• [EXERCISE PROMPT]
In your copy, each record should read exactly as it does below, and no pictures should be present.

#####

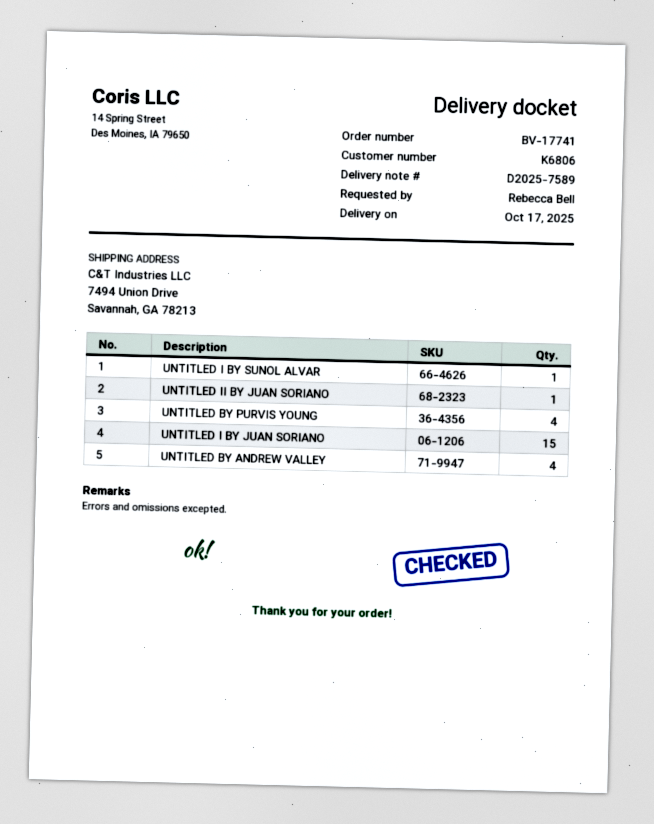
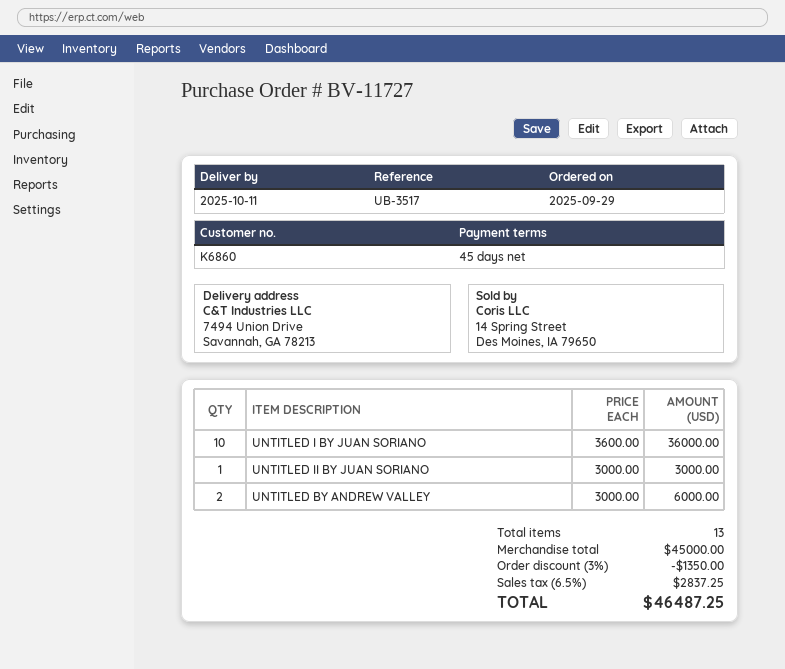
order number: BV-17741 -> BV-11727
delivery date: 2025-10-17 -> 2025-10-11
customer number: K6806 -> K6860
UNTITLED I BY SUNOL ALVAR: 1 -> none
UNTITLED BY PURVIS YOUNG: 4 -> none
UNTITLED I BY JUAN SORIANO: 15 -> 10
UNTITLED BY ANDREW VALLEY: 4 -> 2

#####

• [ANSWER BOX]
order number: BV-17741 -> BV-11727
delivery date: 2025-10-17 -> 2025-10-11
customer number: K6806 -> K6860
UNTITLED I BY SUNOL ALVAR: 1 -> none
UNTITLED BY PURVIS YOUNG: 4 -> none
UNTITLED I BY JUAN SORIANO: 15 -> 10
UNTITLED BY ANDREW VALLEY: 4 -> 2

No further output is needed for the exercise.